The answer must consist of every line in the records below that contains the string "datasets".

- [Records]
──────
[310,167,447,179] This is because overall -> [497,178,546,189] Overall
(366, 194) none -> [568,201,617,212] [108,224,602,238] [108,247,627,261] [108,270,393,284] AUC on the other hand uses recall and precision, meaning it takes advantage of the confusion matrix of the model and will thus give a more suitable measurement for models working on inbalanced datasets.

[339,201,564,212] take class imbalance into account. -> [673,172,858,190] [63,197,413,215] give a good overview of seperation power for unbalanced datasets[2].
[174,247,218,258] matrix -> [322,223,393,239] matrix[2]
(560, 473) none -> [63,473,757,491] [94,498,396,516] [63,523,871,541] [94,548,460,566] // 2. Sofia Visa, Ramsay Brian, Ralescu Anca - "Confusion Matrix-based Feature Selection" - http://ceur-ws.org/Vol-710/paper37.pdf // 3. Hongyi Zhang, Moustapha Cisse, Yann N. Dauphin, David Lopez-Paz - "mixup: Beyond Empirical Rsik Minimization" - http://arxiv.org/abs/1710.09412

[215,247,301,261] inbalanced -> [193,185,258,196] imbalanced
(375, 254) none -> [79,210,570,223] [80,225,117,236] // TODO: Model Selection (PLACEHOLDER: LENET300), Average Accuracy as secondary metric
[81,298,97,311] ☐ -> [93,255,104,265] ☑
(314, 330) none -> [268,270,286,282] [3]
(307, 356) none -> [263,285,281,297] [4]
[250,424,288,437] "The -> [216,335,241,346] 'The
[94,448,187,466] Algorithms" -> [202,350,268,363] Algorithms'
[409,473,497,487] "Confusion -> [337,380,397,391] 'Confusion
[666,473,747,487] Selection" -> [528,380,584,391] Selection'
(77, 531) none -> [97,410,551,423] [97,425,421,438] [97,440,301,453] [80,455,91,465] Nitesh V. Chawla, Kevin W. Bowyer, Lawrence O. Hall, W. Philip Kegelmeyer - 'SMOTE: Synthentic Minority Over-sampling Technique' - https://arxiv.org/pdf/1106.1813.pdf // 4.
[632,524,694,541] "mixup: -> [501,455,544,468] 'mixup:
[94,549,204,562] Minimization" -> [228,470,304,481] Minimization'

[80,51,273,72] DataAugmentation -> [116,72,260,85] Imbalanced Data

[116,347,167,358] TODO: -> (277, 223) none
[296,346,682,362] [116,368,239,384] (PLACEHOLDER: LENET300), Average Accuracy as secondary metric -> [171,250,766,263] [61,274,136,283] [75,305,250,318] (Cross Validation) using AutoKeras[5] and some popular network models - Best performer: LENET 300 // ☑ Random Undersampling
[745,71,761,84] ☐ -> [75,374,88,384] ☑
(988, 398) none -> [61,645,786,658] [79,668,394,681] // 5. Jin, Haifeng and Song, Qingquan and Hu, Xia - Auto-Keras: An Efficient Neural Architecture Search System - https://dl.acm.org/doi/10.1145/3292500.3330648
──────
- [Answer to this problem]
(366, 194) none -> [568,201,617,212] [108,224,602,238] [108,247,627,261] [108,270,393,284] AUC on the other hand uses recall and precision, meaning it takes advantage of the confusion matrix of the model and will thus give a more suitable measurement for models working on inbalanced datasets.
[339,201,564,212] take class imbalance into account. -> [673,172,858,190] [63,197,413,215] give a good overview of seperation power for unbalanced datasets[2].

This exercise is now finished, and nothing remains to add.